### Problem details
For each line of the data below, copy it if it holds the word "border".

---------- Data

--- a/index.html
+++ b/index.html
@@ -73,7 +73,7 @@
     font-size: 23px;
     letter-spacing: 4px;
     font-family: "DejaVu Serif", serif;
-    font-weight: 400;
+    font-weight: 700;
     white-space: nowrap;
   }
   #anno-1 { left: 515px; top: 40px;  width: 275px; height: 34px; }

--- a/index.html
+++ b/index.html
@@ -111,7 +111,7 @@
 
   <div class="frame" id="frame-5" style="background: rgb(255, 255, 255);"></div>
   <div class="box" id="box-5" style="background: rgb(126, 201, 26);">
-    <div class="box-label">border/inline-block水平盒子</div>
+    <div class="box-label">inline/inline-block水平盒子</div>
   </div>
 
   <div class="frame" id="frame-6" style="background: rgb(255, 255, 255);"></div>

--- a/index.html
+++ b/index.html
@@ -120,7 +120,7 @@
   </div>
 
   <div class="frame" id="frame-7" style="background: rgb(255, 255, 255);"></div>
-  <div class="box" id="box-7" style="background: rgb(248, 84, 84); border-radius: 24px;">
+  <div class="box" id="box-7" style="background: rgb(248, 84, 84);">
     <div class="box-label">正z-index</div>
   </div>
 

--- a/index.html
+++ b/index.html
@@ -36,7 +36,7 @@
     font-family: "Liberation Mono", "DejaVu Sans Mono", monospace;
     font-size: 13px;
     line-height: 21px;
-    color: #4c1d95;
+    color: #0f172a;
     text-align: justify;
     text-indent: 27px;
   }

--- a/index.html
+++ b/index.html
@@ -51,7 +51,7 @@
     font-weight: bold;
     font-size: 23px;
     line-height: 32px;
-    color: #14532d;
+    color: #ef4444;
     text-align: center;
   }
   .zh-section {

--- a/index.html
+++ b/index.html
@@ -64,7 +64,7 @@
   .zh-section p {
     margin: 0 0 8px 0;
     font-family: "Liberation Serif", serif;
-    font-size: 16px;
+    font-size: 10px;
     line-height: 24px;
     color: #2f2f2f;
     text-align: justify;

--------------------

### Exercise result
-    <div class="box-label">border/inline-block水平盒子</div>
-  <div class="box" id="box-7" style="background: rgb(248, 84, 84); border-radius: 24px;">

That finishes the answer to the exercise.